Franco, con filosofía marcada
A lo Bielsa. Mundo D observó el partido detrás del banco de suplentes de la Gloria y siguió cada movimiento del DT que lo vivió a mil.
Fue imposible no emparentar los movimientos y ademanes que realizó Darío Franco con los que hace habitualmente Marcelo Bielsa. Más allá de los gestos ampulosos, hay una forma de vivir el fútbol que comparten el entrenador de Instituto y el del Athletic Bilbao. A ambos los une una misma escuela, la de Newell's. Se nota que Franco no sólo aprendió algunos conceptos del "Loco", sino que también se contagió de todo lo que implica la filosofía bielsista: pulsaciones a mil, un repertorio de gestos y una palabra, "relajación", que no está en su vocabulario.
Mundo D observó el encuentro detrás del banco de suplentes de la Gloria para seguir cada movimiento de Franco. El partido no había comenzado y el DT ya estaba ansioso, al punto que les pedía a los camarógrafos que despejaran su zona.
De arranque, no se sentó. Al minuto de juego dio su primera indicación para que el equipo abriera la cancha. “Pedila vos, ‘Ale’”, le reclamó a Gagliardi. Y casi al instante, protestó la primera decisión del árbitro, al pedirle córner en lo que fue un saque de arco para Chacarita.
Se sentó a los 5 minutos de juego, después de enojarse cuando una jugada de gol del Funebrero derivó en un tiro de esquina; pero no tardó en pararse de nuevo. Duró apenas un minuto en su asiento y ya no se volvería a sentar en el primer tiempo.
A los 20 minutos, insultó y amagó con patear su silla después de otra chance de gol de “Chaca”. Pero la primera “joyita” de la noche fue la forma en la que intuyó la apertura del marcador. Fue la primera vez que traspasó los límites del “corralito” demarcado para sus movimientos y, con tranquilidad, siguió con atención cada jugada hasta el desenlace del gol de Lagos, que celebró alzando los brazos, como aliviado.

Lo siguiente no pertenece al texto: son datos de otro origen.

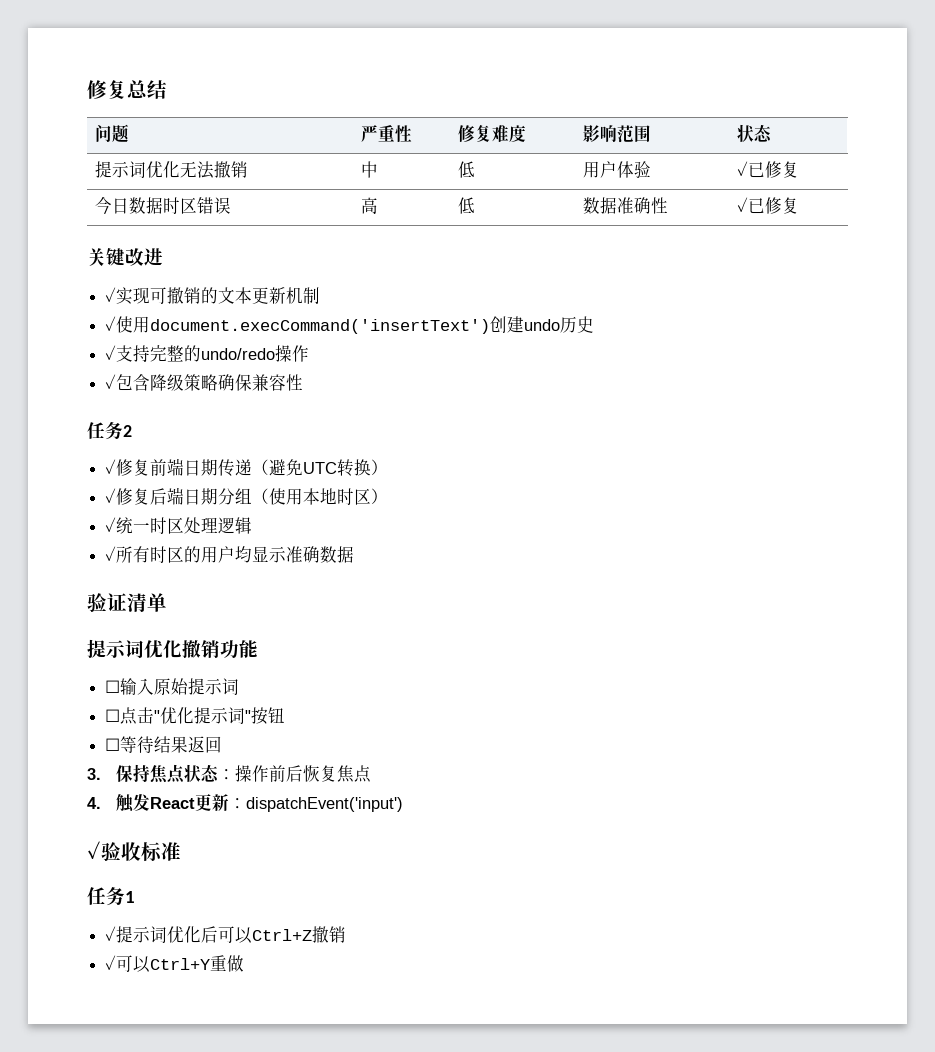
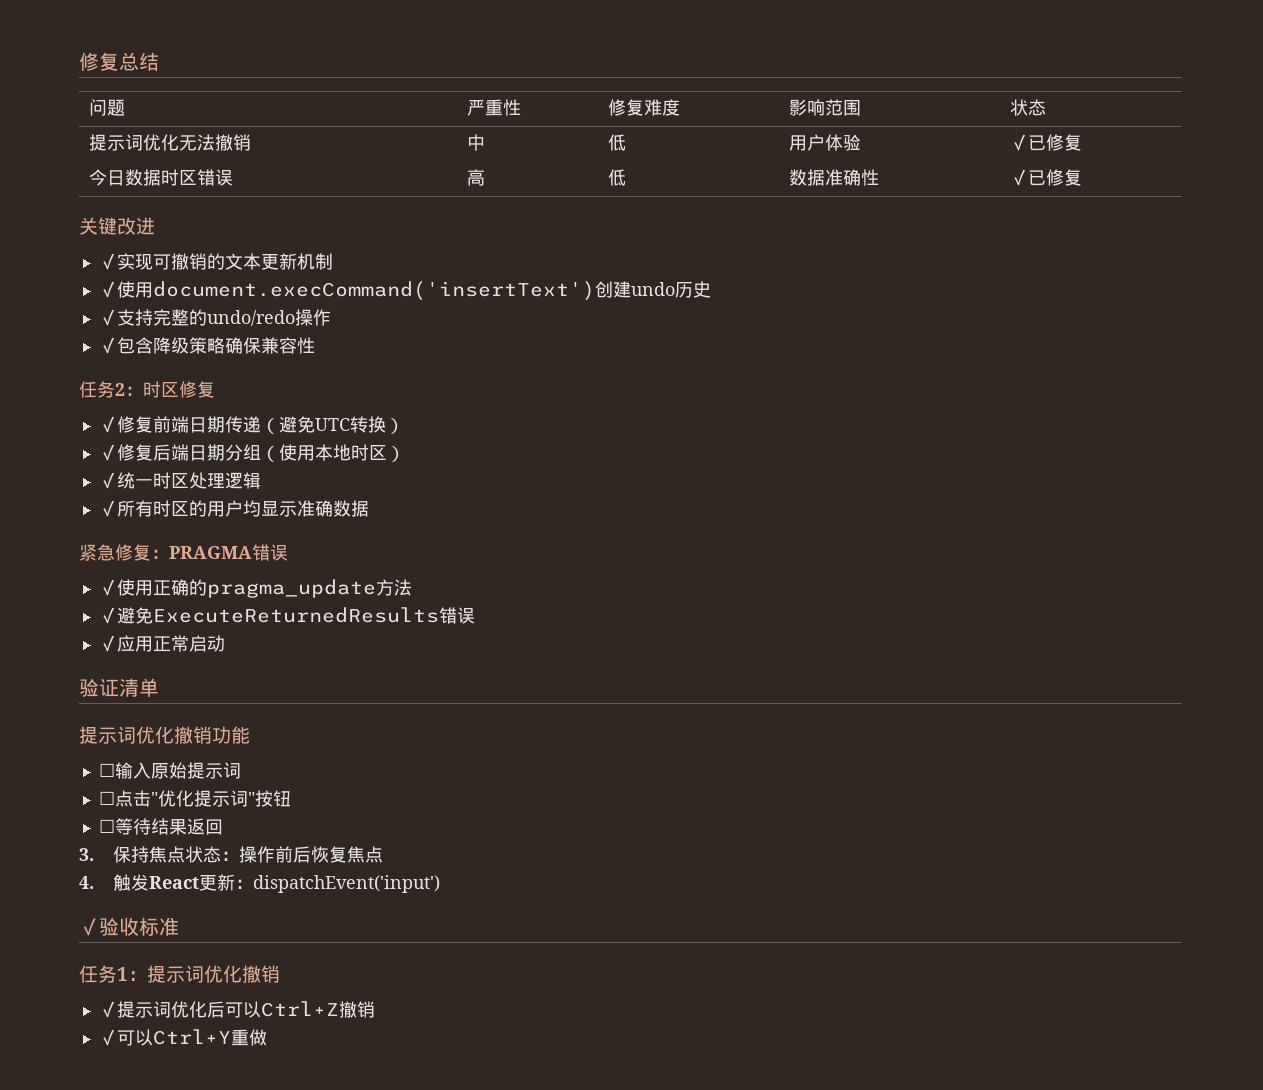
- 任务2
+ 任务2：时区修复
+ 紧急修复：PRAGMA错误
+ ✓使用正确的pragma_update方法
+ ✓避免ExecuteReturnedResults错误
+ ✓应用正常启动
- 任务1
+ 任务1：提示词优化撤销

Al minuto, Franco ya era de nuevo un manojo de nervios y el repertorio de gestos se amplió con el correr de los minutos: manos en jarra, rascarse la cabeza, el clásico “¿qué cobrás?”, y la apertura de brazos como diciendo “por fin una para nosotros…”, entre tantos más.
La segunda perlita de la noche llegó tras el gol de tiro libre de Dybala. No habían pasado 10 segundos de la ejecución y el estadio deliraba ovacionando al goleador, cuando Franco señalaba el centro del campo pidiéndoles que se acomoden y que no se demoren en el festejo.
En el complemento, el DT tampoco se sentó. Permanentemente recurrió a su ayudante de campo Alberto Gómez como si fuera la voz de su conciencia, para que lo escuchara cuando sus jugadores no lo hacían.
Hubo un par de “perlitas” más. La tercera, cuando promediaba el segundo tiempo, el DT de la Gloria sacó una botellita de agua y quiso convidarle a Cristian Gutiérrez de Chacarita, que estaba para hacer el lateral.
El defensor mucho no entendió, agarró la botella y la dejó. Después tuvo un gesto paternal con Coronel, a quien luego de reemplazarlo le palmeó la nuca cuando se sentó en el banco.
Llamativamente se lo tomó con calma al descuento de “Chaca”, pero inmediatamente lo llamó a Lucas Bustos para que ingresara.
La última fue cuando Encina convirtió el tercero. Esta vez sí lo gritó con alma y vida, pegado al alambrado y mirando a la platea, dedicándoselo a un hincha (a quien le pedía que lo gritara más fuerte), que le había recriminado cambios después del gol de "Chaca".Franco terminó el partido tan extenuado como en sus mejores años de futbolista.